Sorry, crazy days and work is picking up. So just a short one today.
"A standoff has emerged between the White House and Michigan Gov. Gretchen Whitmer as federal health officials have rejected the governor's repeated requests for additional vaccine doses as her state experiences a surge in cases driven by the B.1.1.7 variant of Covid-19… Although President Joe Biden and Whitmer are close allies, the two now find themselves in the middle of an awkward impasse that's complicated by a global pandemic and national clamor for vaccines." While it may seem intuitive that as an area experiences a spike of cases that you'd want to surge vaccines in, it's not a good way to manage a nationwide vaccination program. Mostly because 1) the spike is already happening, people are already infected (and in the pipeline for more infections), 2) the vaccine takes 2 shots a month apart and then 2 weeks after the second shot you have full effectiveness (but you do have some limited protection about a week after the first shot), 3) you want to contain the outbreak by vaccinating around the spike, and 4) the best way to protect people is masks and social distancing, and you can do that right now (except when you have a political party ::coughRepublicanscough:: hell bent on making things as bad as possible and are telling people "FREEDOM - don't wear a mask"). Finally, it's going to be a close race to beat this disease (and right now, our odds aren't looking good), so if you start chasing spikes all you're going to be doing is stomping out housefires, meanwhile your whole city will burn to the ground because you should be focusing on the city burning and not just one building. That may sound cruel, and I have a lot of friends in Michigan, but vaccinations have almost zero chance of combating this spike (it's too late), but if done right can stop the next spike. If done wrong, it won't stop any spikes (because the virus will have a large enough pool of infections to mutate until the vaccine is no longer effective). It doesn't mean we shouldn't do anything, restrictions should be increased and enforced, but it's passed the time of a vaccine helping with this spike.

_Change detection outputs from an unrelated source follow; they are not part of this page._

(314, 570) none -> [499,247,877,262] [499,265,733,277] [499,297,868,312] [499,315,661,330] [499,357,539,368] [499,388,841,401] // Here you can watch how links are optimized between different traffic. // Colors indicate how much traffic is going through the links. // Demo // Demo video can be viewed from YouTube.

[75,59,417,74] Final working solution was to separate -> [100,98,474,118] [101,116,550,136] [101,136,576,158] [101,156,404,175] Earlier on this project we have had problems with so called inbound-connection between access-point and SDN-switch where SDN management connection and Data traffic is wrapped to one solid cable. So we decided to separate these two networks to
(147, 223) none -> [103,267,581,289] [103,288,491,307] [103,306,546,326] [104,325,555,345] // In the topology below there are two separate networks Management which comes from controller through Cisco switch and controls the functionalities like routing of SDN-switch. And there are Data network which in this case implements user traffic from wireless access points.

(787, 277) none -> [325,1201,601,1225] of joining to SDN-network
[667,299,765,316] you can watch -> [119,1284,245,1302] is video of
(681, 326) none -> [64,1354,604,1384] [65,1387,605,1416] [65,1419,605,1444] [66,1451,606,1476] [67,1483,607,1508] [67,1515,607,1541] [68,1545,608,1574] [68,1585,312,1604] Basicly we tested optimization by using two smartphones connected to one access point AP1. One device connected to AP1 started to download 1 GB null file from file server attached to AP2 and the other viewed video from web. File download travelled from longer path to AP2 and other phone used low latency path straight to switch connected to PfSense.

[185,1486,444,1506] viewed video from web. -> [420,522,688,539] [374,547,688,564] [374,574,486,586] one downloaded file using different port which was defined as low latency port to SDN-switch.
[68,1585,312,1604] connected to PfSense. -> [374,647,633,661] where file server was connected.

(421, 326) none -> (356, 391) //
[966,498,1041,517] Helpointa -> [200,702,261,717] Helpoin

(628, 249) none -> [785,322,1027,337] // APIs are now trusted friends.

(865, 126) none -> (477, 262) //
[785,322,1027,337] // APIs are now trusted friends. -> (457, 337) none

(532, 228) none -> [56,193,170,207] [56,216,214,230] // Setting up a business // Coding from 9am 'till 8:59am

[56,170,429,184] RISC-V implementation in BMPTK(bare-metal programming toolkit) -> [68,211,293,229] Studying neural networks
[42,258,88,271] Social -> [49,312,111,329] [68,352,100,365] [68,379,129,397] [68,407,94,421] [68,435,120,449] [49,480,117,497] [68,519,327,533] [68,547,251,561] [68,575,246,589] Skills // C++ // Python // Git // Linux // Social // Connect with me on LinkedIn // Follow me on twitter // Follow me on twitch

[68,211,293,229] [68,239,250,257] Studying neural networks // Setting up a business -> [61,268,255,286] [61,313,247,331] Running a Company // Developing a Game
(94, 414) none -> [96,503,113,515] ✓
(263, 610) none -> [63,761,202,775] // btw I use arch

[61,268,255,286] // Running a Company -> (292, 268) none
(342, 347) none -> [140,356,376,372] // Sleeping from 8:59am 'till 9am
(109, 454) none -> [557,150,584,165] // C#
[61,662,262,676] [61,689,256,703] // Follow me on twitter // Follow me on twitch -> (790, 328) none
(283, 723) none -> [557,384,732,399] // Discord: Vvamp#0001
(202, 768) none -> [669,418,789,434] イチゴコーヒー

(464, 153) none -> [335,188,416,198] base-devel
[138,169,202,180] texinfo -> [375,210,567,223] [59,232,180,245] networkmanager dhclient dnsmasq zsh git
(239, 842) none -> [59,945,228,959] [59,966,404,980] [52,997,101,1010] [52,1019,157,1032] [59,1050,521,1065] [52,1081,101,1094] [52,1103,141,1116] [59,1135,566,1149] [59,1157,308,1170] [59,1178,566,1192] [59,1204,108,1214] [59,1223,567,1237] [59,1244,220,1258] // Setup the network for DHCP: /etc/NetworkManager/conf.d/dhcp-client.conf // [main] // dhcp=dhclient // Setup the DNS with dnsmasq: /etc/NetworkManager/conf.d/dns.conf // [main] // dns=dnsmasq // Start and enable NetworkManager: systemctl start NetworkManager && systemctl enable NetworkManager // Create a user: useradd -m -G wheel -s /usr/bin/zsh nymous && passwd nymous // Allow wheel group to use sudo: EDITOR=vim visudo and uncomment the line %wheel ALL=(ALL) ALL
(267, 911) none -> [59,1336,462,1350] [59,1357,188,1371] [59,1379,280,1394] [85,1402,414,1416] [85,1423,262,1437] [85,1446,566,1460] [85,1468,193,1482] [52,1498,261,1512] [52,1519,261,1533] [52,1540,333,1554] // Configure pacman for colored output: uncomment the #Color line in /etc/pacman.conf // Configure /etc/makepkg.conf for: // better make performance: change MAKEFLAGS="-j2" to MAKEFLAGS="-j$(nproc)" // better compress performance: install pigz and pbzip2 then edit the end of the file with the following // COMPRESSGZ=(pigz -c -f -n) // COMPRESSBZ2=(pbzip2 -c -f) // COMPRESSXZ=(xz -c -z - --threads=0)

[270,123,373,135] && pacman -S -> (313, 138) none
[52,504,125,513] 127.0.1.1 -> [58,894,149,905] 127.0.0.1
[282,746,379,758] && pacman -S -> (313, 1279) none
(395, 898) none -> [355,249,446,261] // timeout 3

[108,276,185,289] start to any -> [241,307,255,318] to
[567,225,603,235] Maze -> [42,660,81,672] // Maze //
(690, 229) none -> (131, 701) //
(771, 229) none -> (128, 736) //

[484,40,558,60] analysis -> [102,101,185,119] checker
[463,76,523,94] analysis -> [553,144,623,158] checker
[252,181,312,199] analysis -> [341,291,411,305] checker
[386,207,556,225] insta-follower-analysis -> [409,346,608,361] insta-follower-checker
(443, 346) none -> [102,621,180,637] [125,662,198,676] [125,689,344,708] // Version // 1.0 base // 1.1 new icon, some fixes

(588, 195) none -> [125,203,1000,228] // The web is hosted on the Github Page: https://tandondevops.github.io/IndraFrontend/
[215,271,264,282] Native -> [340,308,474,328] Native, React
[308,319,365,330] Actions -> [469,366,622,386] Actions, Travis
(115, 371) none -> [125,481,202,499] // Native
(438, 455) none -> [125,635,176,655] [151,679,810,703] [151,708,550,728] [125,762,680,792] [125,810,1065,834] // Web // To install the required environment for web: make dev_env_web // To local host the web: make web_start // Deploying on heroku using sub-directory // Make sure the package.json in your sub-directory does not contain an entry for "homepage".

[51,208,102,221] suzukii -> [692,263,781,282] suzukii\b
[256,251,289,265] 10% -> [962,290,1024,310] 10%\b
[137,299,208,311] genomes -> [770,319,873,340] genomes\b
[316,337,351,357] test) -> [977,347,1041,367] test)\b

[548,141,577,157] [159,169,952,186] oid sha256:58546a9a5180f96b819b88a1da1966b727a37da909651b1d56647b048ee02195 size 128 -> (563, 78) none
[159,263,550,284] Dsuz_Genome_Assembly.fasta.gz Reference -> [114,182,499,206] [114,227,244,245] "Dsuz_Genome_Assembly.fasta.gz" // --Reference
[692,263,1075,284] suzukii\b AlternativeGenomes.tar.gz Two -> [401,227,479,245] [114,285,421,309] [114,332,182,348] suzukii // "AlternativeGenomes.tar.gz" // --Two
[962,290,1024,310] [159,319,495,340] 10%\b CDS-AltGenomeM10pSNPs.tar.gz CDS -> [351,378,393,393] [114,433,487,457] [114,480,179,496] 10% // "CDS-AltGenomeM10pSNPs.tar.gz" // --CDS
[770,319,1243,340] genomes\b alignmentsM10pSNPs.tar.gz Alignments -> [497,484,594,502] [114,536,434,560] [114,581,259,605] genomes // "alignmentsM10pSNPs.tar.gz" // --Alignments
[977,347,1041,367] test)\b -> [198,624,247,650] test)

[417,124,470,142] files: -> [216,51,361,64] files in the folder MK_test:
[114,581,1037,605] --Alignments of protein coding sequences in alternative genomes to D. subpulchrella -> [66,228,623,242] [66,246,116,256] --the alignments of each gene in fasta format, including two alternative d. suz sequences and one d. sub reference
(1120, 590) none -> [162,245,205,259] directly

"John Oliver explains the industry behind nursing homes and assisted living facilities, and why long-term care needs fixing."
"Out of over 5,800 warehouse workers at this location, 3,215 cast ballots. The final tally was 1,798 votes against unionizing and 738 votes for the union, with 70.9% of valid votes counted against unionizing. The union had needed 50% plus one of the ballots to win." Spot the problem.